*Dataset extract:*

=== Begin Enclosure ===

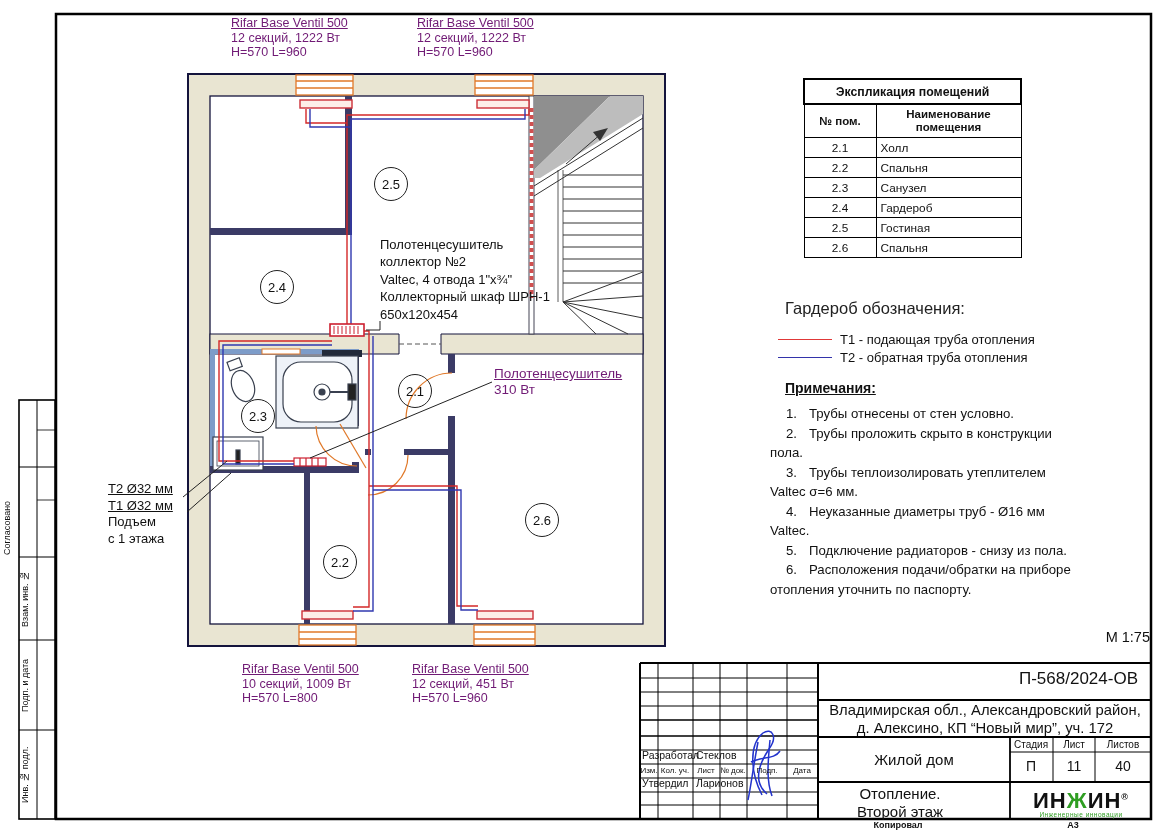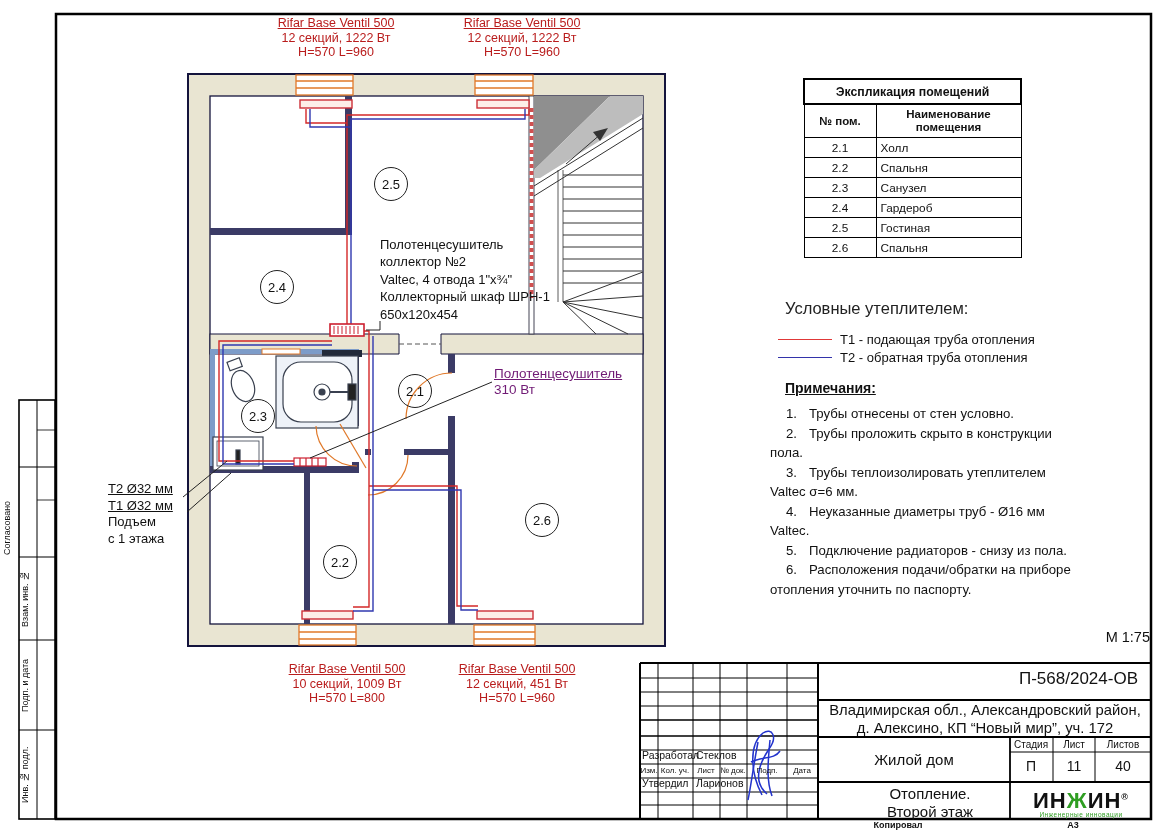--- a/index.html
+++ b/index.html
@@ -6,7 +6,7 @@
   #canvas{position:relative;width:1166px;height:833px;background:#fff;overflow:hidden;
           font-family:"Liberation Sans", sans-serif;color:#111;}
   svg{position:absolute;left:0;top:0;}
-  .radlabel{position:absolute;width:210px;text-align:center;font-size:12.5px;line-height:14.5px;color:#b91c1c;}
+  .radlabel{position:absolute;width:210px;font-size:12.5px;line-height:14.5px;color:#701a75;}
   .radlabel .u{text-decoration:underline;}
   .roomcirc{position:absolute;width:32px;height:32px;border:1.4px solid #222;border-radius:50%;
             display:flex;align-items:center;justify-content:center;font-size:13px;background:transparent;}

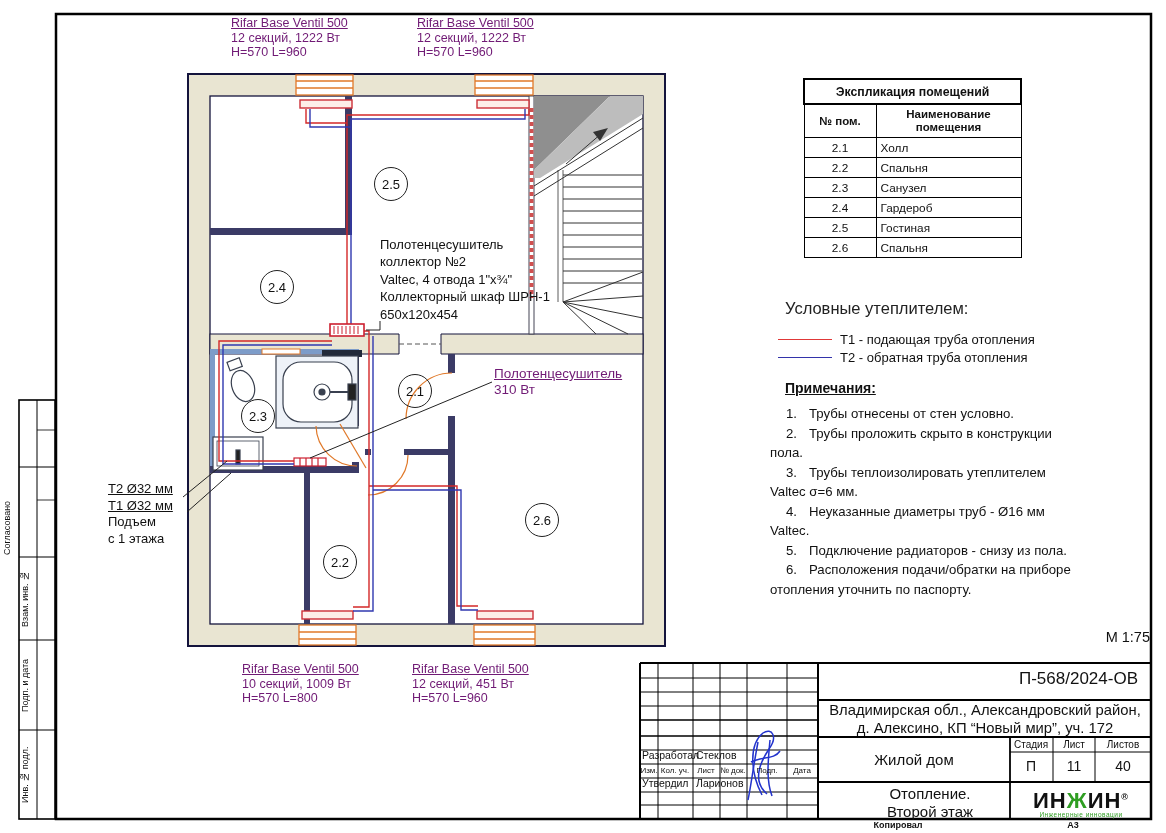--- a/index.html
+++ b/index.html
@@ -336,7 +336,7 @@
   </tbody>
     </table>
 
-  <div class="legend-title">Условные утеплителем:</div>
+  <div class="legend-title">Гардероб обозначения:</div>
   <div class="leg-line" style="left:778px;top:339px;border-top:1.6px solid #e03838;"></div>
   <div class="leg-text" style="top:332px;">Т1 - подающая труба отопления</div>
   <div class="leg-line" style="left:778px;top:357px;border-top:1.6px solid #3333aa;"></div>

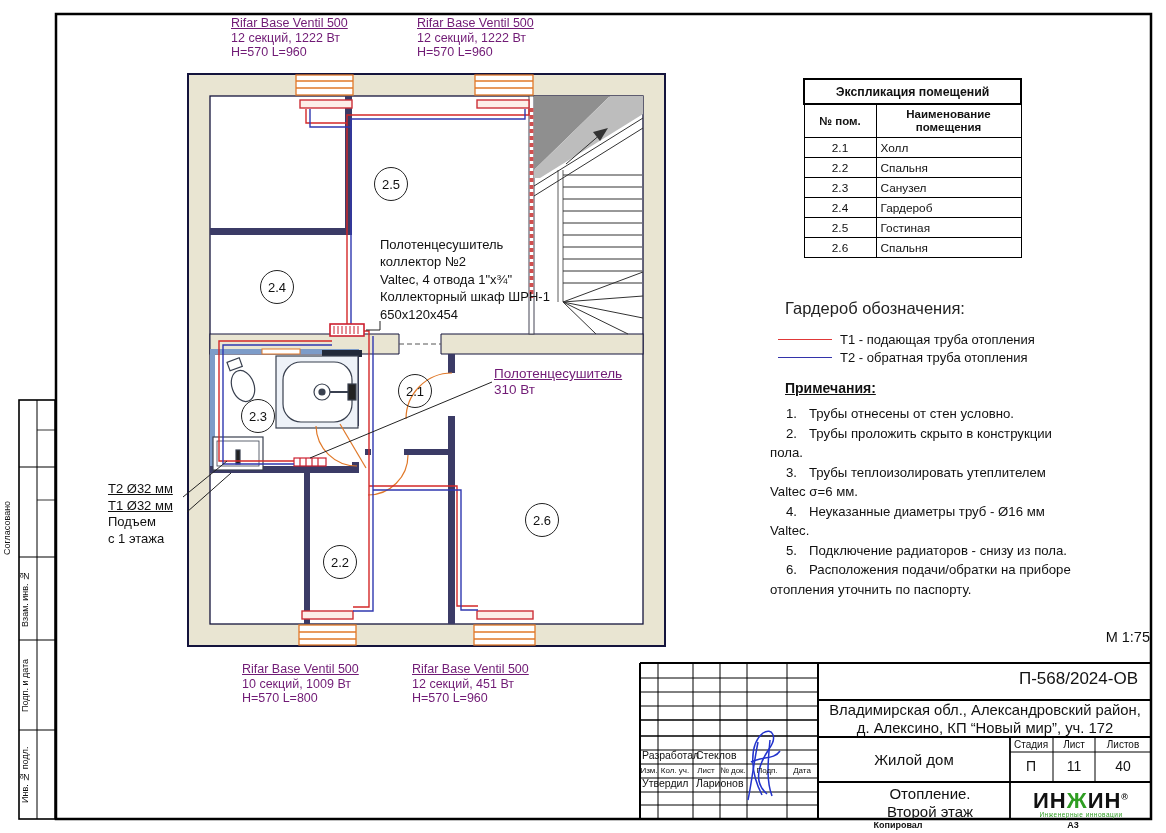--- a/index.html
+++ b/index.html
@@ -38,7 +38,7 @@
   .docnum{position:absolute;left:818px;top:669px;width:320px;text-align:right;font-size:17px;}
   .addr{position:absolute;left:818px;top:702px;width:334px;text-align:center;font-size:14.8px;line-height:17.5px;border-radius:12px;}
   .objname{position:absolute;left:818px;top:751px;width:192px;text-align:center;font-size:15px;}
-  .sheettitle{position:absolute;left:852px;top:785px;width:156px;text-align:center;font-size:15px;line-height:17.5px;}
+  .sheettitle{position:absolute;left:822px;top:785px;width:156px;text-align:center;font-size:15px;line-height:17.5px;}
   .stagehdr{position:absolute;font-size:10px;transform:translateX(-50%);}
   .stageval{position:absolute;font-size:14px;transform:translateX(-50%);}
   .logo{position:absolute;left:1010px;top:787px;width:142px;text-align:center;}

=== End Enclosure ===

*Exercise details:* Your copy of the entries above must be exact and must not include pictures.

*Result of this exercise:*
--- a/index.html
+++ b/index.html
@@ -6,7 +6,7 @@
   #canvas{position:relative;width:1166px;height:833px;background:#fff;overflow:hidden;
           font-family:"Liberation Sans", sans-serif;color:#111;}
   svg{position:absolute;left:0;top:0;}
-  .radlabel{position:absolute;width:210px;text-align:center;font-size:12.5px;line-height:14.5px;color:#b91c1c;}
+  .radlabel{position:absolute;width:210px;font-size:12.5px;line-height:14.5px;color:#701a75;}
   .radlabel .u{text-decoration:underline;}
   .roomcirc{position:absolute;width:32px;height:32px;border:1.4px solid #222;border-radius:50%;
             display:flex;align-items:center;justify-content:center;font-size:13px;background:transparent;}

--- a/index.html
+++ b/index.html
@@ -336,7 +336,7 @@
   </tbody>
     </table>
 
-  <div class="legend-title">Условные утеплителем:</div>
+  <div class="legend-title">Гардероб обозначения:</div>
   <div class="leg-line" style="left:778px;top:339px;border-top:1.6px solid #e03838;"></div>
   <div class="leg-text" style="top:332px;">Т1 - подающая труба отопления</div>
   <div class="leg-line" style="left:778px;top:357px;border-top:1.6px solid #3333aa;"></div>

--- a/index.html
+++ b/index.html
@@ -38,7 +38,7 @@
   .docnum{position:absolute;left:818px;top:669px;width:320px;text-align:right;font-size:17px;}
   .addr{position:absolute;left:818px;top:702px;width:334px;text-align:center;font-size:14.8px;line-height:17.5px;border-radius:12px;}
   .objname{position:absolute;left:818px;top:751px;width:192px;text-align:center;font-size:15px;}
-  .sheettitle{position:absolute;left:852px;top:785px;width:156px;text-align:center;font-size:15px;line-height:17.5px;}
+  .sheettitle{position:absolute;left:822px;top:785px;width:156px;text-align:center;font-size:15px;line-height:17.5px;}
   .stagehdr{position:absolute;font-size:10px;transform:translateX(-50%);}
   .stageval{position:absolute;font-size:14px;transform:translateX(-50%);}
   .logo{position:absolute;left:1010px;top:787px;width:142px;text-align:center;}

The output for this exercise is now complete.